Much of what we know about humans is dispensed with in conversations about prostitution. Why is it that money’s peculiar power of transmutation operates only when sexual access is for sale? Cash is not seen to have this magical quality in the sweatshops of the developing world or the makeshift operating theatres where kidneys are removed. Sweatshops are not considered viable workplaces, although clothing manufacture is not in question as viable employment. It is the treatment of people in sweatshops that renders clothing manufacture unviable employment. We understand, in all areas but one, that money can’t buy permission or a pass on human rights.
This fiction ignores how incongruent prostitution is when measured against any profession one can think of
The treatment of women in prostitution is not comparable with the treatment of people in sweatshops in one very important respect – because prostitution is not comparable with clothing manufacture. Sweatshops constitute a deviation in the general area of clothing production; a mode of manufacture so lacking in basic workers’ rights as to constitute human rights violations. Prostitution, in contrast, strips the individual of dignity, and does so in all of its manifestations, because it does so at its core. This is because, in prostitution, the site of violation is the body itself.
The so-called ‘sex trade’ has always been surrounded by mythology. One of the common myths is that prostitution is ‘the oldest profession in the world’. This fiction ignores how incongruent prostitution is when measured against any profession one can think of. A woman who had spent 30 years in academia, for example, could expect incremental increases in salary, in job security, in professional credibility. She will also enjoy social recognition for her work. The same is generally true across all forms of employment. Prostitution operates in exactly the opposite way. The longer a woman has been exploited in the system of prostitution, the less she is economically valued, the less she’s correspondingly paid, and the less she is esteemed more broadly, both inside and outside of prostitution.
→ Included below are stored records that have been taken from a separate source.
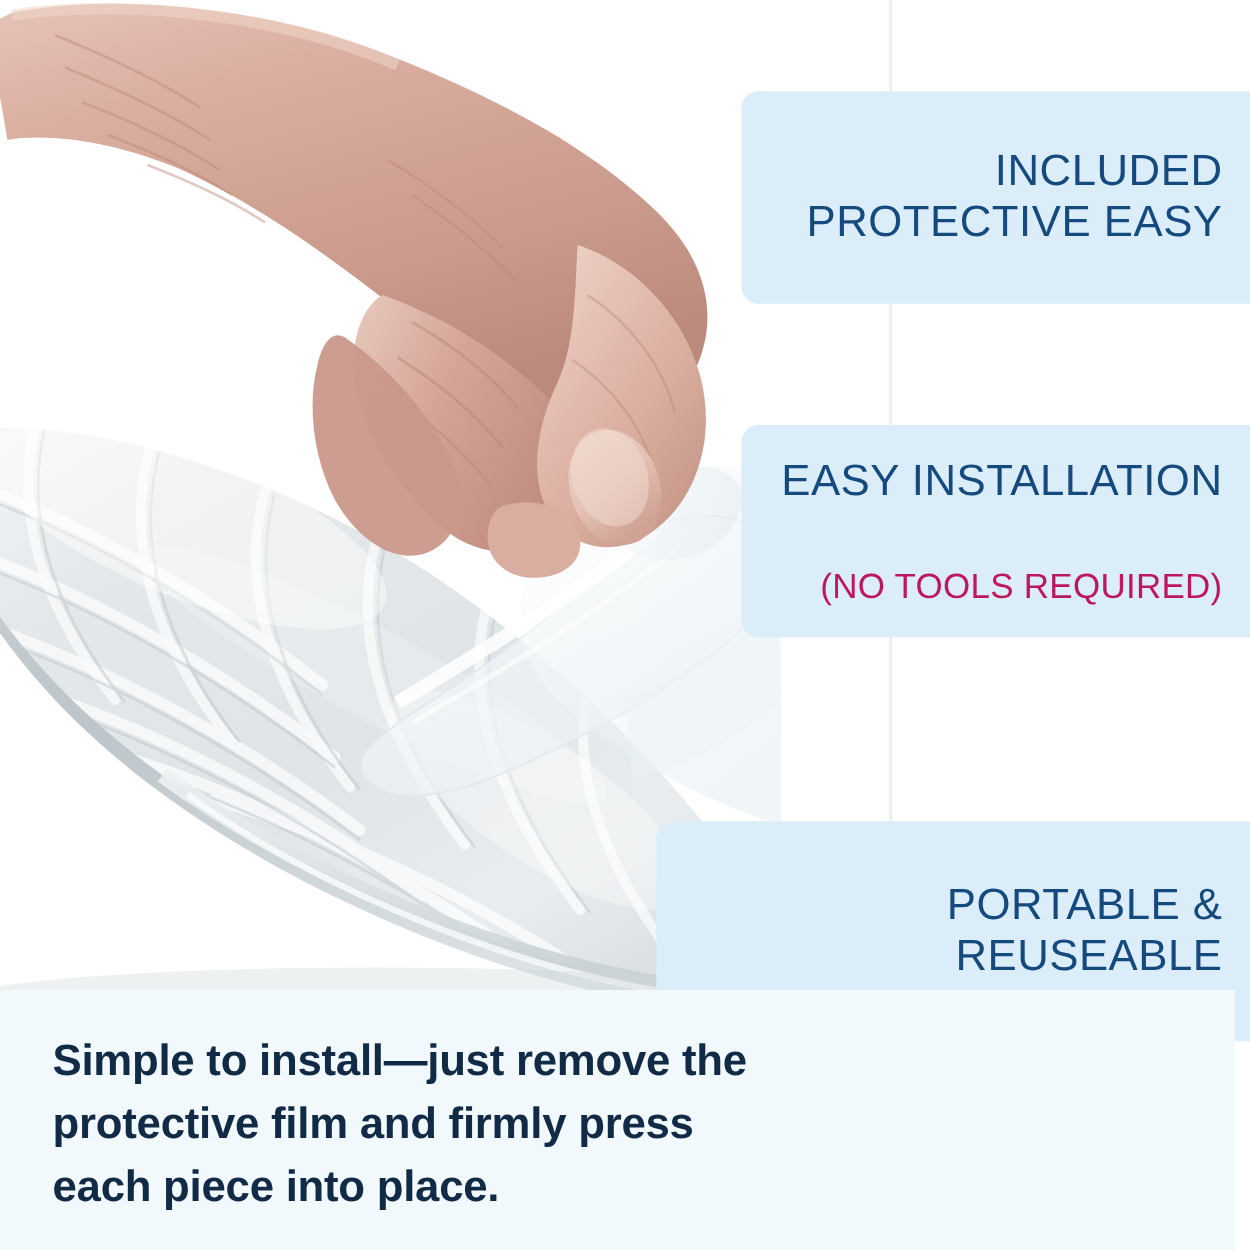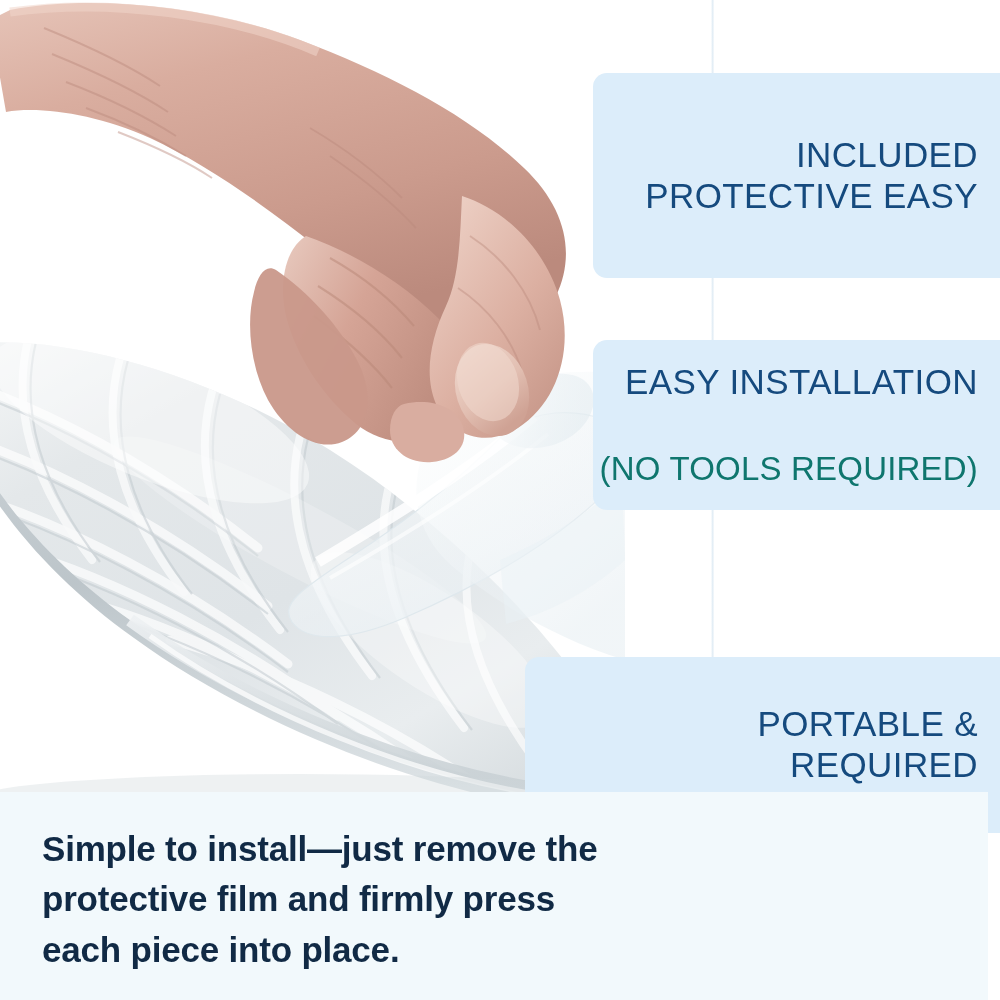"INCLUDED" #panel-1 { height: 205px -> 170px }
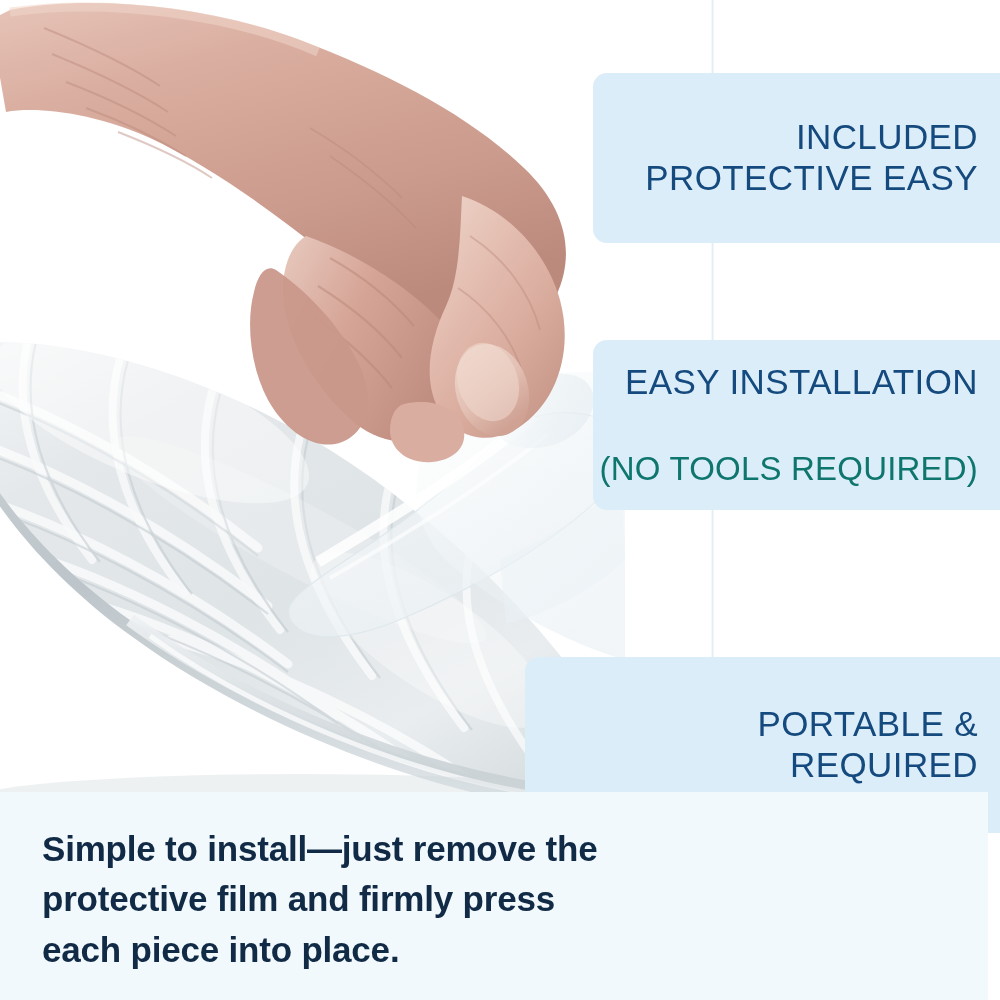"(NO TOOLS REQUIRED)" .feature-sub { color: #0f766e -> #be185d; font-size: 33px -> 28px }
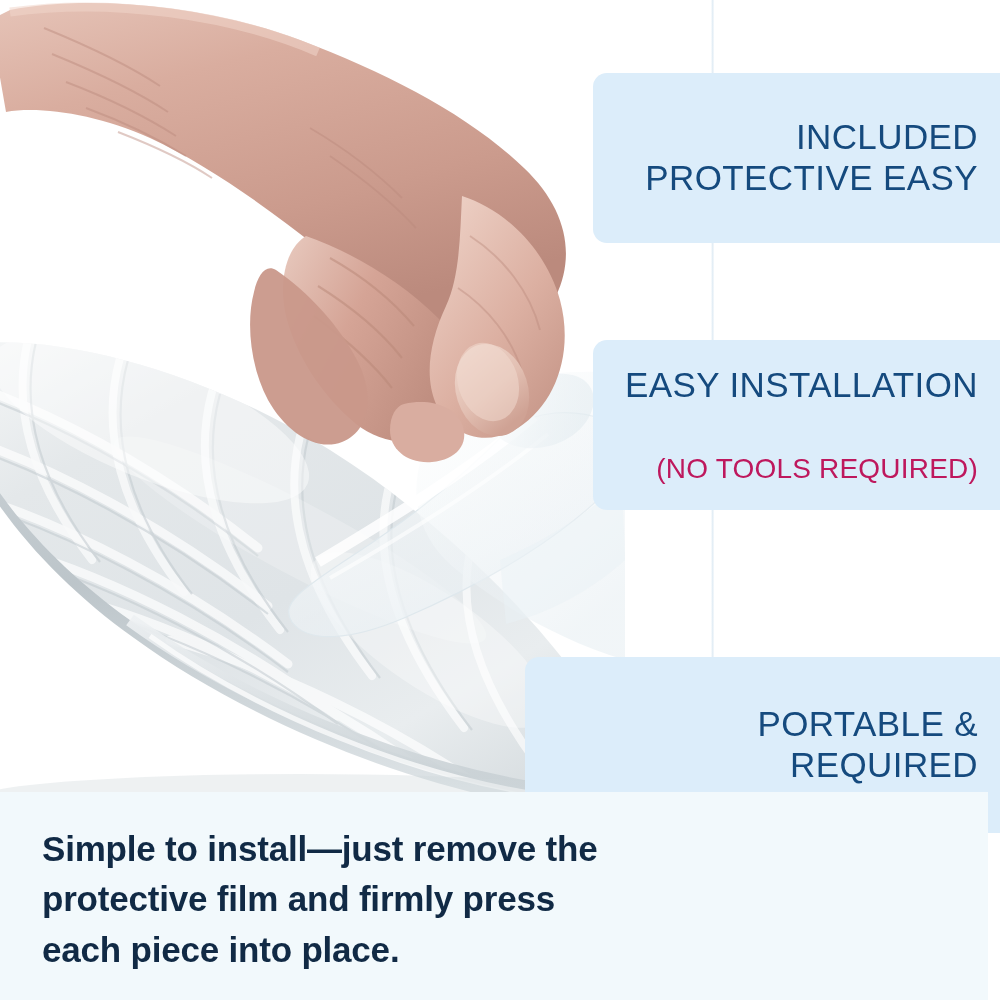"REQUIRED" div.feature-title { text: REQUIRED -> REUSEABLE }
I was asked in a recent interview what I thought of the term ‘paid rape’, sometimes used to describe prostitution. What I think is that we have simply not yet developed the language necessary to describe prostitution accurately. Rape is understood in the popular consciousness to describe forced sex – sex where there is no cooperation, no collusion, no ‘consent’. Little wonder that it’s not accepted as a synonym for prostitution, and that it’s unlikely to be. What people miss is that there is an added element in the prostitution exchange that makes it particularly traumatising, and it is the element of exchange itself. When a woman is raped in the conventional sense, she is not culpable, however shame-filled the violation leaves her, and however she questions herself on account of it. When a woman submits to unwanted sex in prostitution, she has cooperated in her own violation. That cooperation haunts her. It also silences her.
The truth for the prostituted woman, though, is that she has not only been sexually abused, but sexually abused too many times to count. The reality of prostitution has been hiding in plain sight for millennia. We all know it, instinctively. That’s why we don’t want our sisters and daughters and mothers in brothels. It’s strange how something we know on a sensory level can elude us intellectually. The reality of prostitution is not complex, it is simple. Controlling what people do sexually is inherently abusive.
Oh, and the oldest profession in the world is midwifery. Prostitution is not any sort of profession, never mind the oldest one.